TEMPO.CO, Jakarta - Petinggi Front Pembela Islam Rizieq Shihab menegaskan aksi 11 Februari 2017 (112) yang akan digelar oleh sejumlah organisasi masyarakat tak melanggar aturan hukum. Hal itu disampaikannya setelah berdiskusi dengan Menteri Koordinator Politik, Hukum, dan Keamanan Wiranto.
BACA:
Aksi 112 Kapolda Melarang, Wiranto Membolehkan
Aksi 112, Begini Cara FPI Agar Tak Dicegat Polisi di Jalan
Pertemuan itu berlangsung di rumah dinas Wiranto di Jalan Denpasar Raya, Kuningan, Jakarta Pusat, Kamis sore ini, 9 Februari 2017. Pertemuan Wiranto dengan Gerakan Nasional Pengawal Fatwa MUI (GNPF-MUI) dan sejumlah tokoh agama itu berlangsung selama sekitar satu jam sejak pukul 16.00 WIB.
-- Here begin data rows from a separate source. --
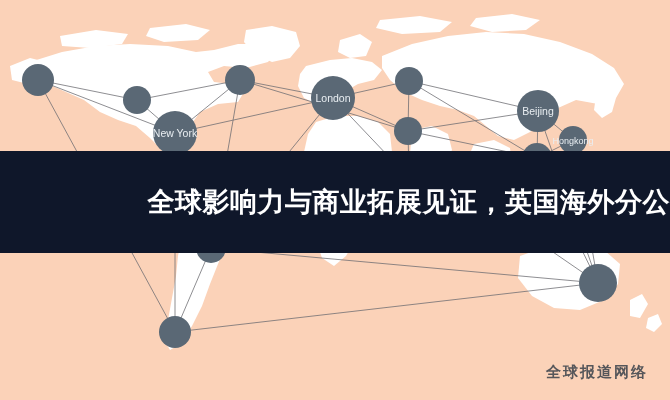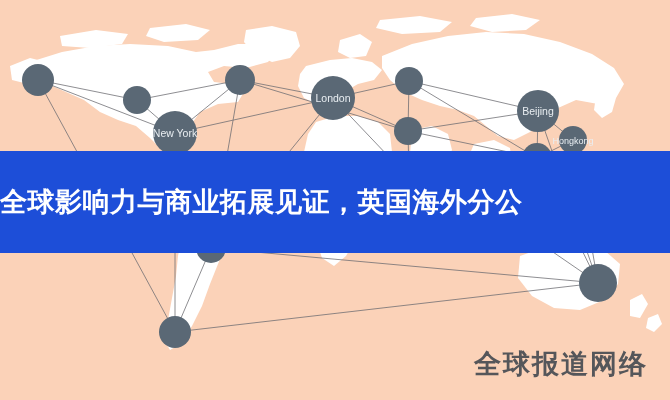--- a/index.html
+++ b/index.html
@@ -34,11 +34,11 @@
     top: 151px;
     width: 670px;
     height: 102px;
-    background: #1d4ed8;
+    background: #0f172a;
     z-index: 5;
     display: flex;
     flex-direction: column;
-    align-items: flex-start;
+    align-items: flex-end;
     justify-content: center;
   }
   .headline-line {

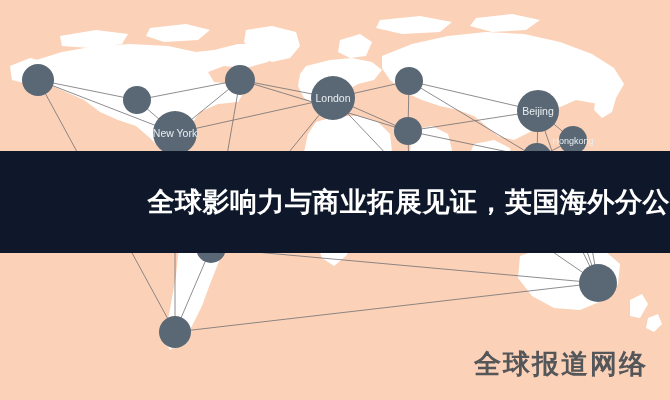--- a/index.html
+++ b/index.html
@@ -58,7 +58,7 @@
     bottom: 18px;
     z-index: 6;
     color: #55565a;
-    font-size: 27px;
+    font-size: 15px;
     font-weight: bold;
     letter-spacing: 2px;
     white-space: nowrap;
"Aksi yang kami lakukan sesuai koridor undang-undang yang ada, dan tak melanggar UU mana pun," kata Rizieq saat jumpa pers di depan rumah Wiranto.
Rizieq memastikan kegiatan 11 Februari atau yang disebut Aksi 112 akan tetap berlangsung, meskipun Polda Metro Jaya melarangnya. Namun, lokasi dan teknis pelaksanaan aksi itu berubah.
"Tokoh ormas yang mengikuti aksi mengambil inisiatif memindahkan lokasi yang awalnya di Monumen Nasional sampai Bundaran Hotel Indonesia, menjadi dzikir nasional di Masjid Istiqlal," ujar Rizieq.
Bentuk aksi yang sebelumnya direncanakan berupa long march itu diubah menjadi doa dan dzikir bersama. "Ini mengingat suhu di ibu kota semakin panas, dan kami khawatir ada gerakan yang bisa menimbulkan chaos (kekacauan)," tutur Rizieq.
Perubahan itu, ujar Rizieq, juga disebabkan kegiatan kampanye dari peserta Pemilihan Gubernur DKI Jakarta 2017. Perlu diketahui bahwa tanggal 11 Februari 2017 merupakan hari terakhir masa kampanye.
"Dalam hari itu ada dua paslon yang melakukan kampanye terakhir, dan mereka kerahkan massa cukup besar. Kami tak mau (massa aksi 112) terjebak dalam massa kampanye itu."
BACA JUGA
Aksi 112, Ratusan Warga Surabaya Siap 'Geruduk' Jakarta
Aksi 112 kabarnya diikuti lebih-kurang 100 ribu orang. Peserta aksi berasal dari gabungan ormas seperti FPI, FUI, GNPF MUI, Pemuda Muhammadiyah, dan lain-lain. Sebelum mengalami perubahan, aksi tersebut sempat ditentang oleh Kepolisian Daerah Metro Jaya karena berpotensi mengganggu ketertiban di masa akhir kampanye.